The FY 2016 Budget: Oops …

Fiscal CliffRemember last spring when the Alaska Legislature finally finished up the FY 2016 budget.

Yep, I do too.

The spending level authorized when they did?  $5.18 billion (see circled number below, line 40).

FY 2016 Fiscal Summary (1.23.2016)

Fast forward to the beginning of this year and the same FY 2o16 budget, signed, sealed and delivered only after so much conflict and effort last spring, has now grown to $5.39 billion (see circled number below at line 41), another $210 million or 4% higher than when enacted at the end of last session.

FY 2017 Fiscal Summary (1.23.2016)

In one fell swoop the intervening spending increases effectively have reversed 20% of the roughly $1 billion in year-on-year spending reductions from FY 2015 levels the Governor and Legislature claimed  to have achieved at the end of last year’s session.

What happened?

Well, the intervening special LNG session for one thing.  That added $144 million (line 33) and most of the $13 million in “Supplemental Appropriations” listed at line 20.

And the remaining $53 million?  Well, there is $35 million for “Community Revenue Sharing” (line 32, which was zeroed out in the original budget), a net $8 million increase in other “Agency Operations” and a $9 million increase in other “Statewide Obligations”.

All of that is somewhat understandable when considered individually and I, for one, believe that the added expenditures are important.  But again, the net effect is to raise overall FY 2016 spending by $200 million — not the direction (or level) in which the state budget should be headed in these times.

If the Governor and Legislature thought it was important to increase spending by $200 million in some areas, then they should have reduced spending elsewhere by the same amount to stay within the spending limits that many agreed were critically important when achieved at the end of last session.

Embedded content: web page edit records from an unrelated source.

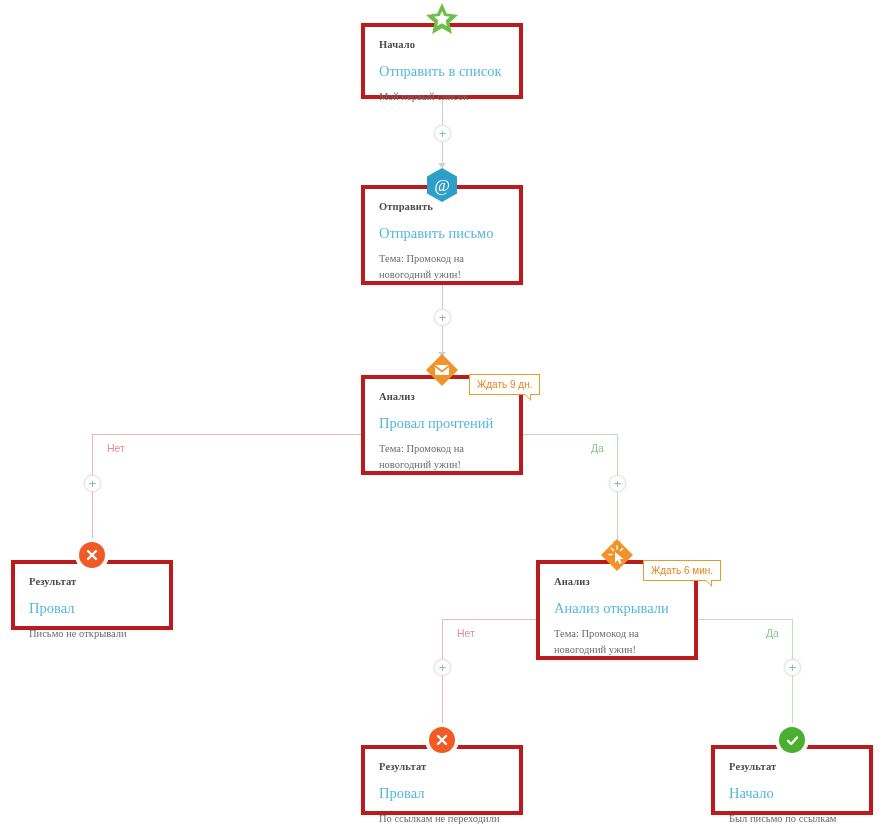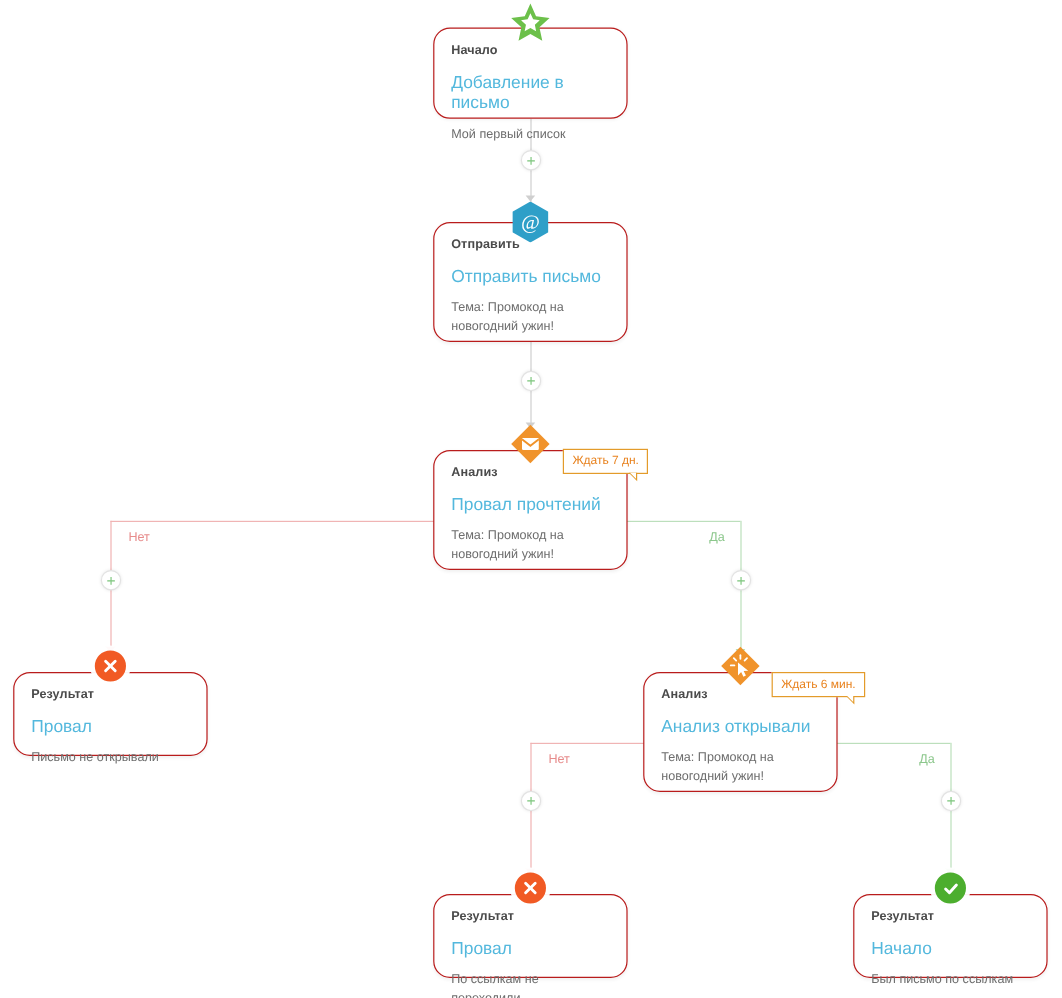"Начало" .card { border: 1px solid #b91c1c -> 4px solid #b91c1c; border-radius: 14px -> 0; font-family: none -> Liberation Serif, serif }
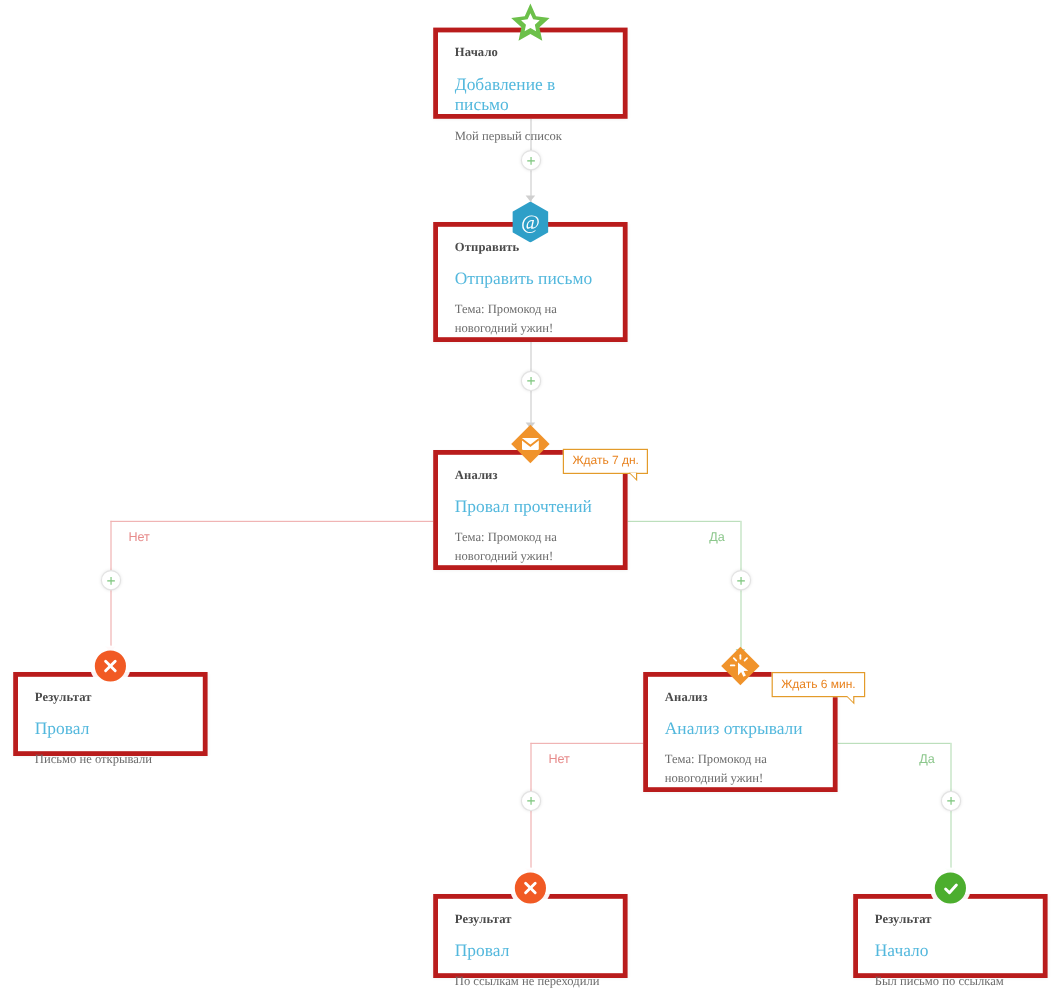"Добавление в письмо" div.card-title { text: Добавление в письмо -> Отправить в список }
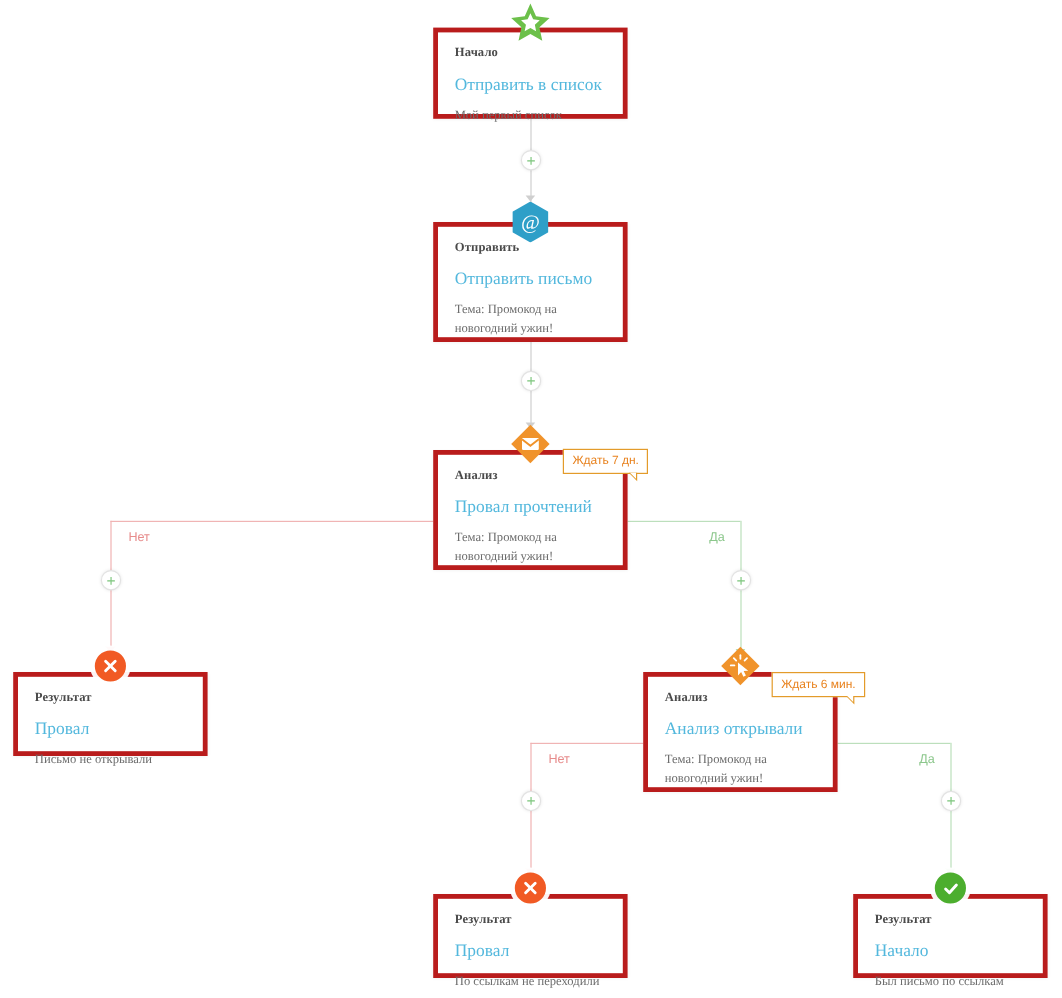"Ждать 7 дн." div.wait-tip { text: 7 -> 9 }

In its February 2015 report, The State’s Operating Budget: Critical Crossroads, Choices, and Opportunities (at 21) Commonwealth North recommended as a procedural matter that the Legislature:

Establish a Joint Ways and Means Committee tasked with introduction of a resolution at the start of each session that establishes the overall amount of revenue that will be available for the following fiscal year’s budget, including the amount that will come from savings. The Legislature then takes action on such a resolution within the first two weeks of the session.

The purpose of the recommendation was to set a spending cap at the beginning of each legislative session to guide the appropriations process and avoid the sort of piecemeal appropriations that, in the past, had resulted in excess spending.

The Legislature has not yet adopted the recommendation.  The result is now yet another year of — “oops, we spent more.”

Whether it is that or another way, in these times of “living within our means” especially, the Legislature and Governor need to develop a procedure which sets a hard spending cap based on what the state can afford to spend for each year — and then live within it.  Want to increase spending in some category along the way, then offsetting reductions will need to be taken elsewhere.

Businesses don’t tolerate executives backsliding 20% on previously agreed reduction targets.  Neither should — or will — voters.

The procedures recommended by Commonwealth North or their equivalent should be adopted as part of any fiscal reform enacted this year.  Going forward, the state cannot afford any more “oops” moments.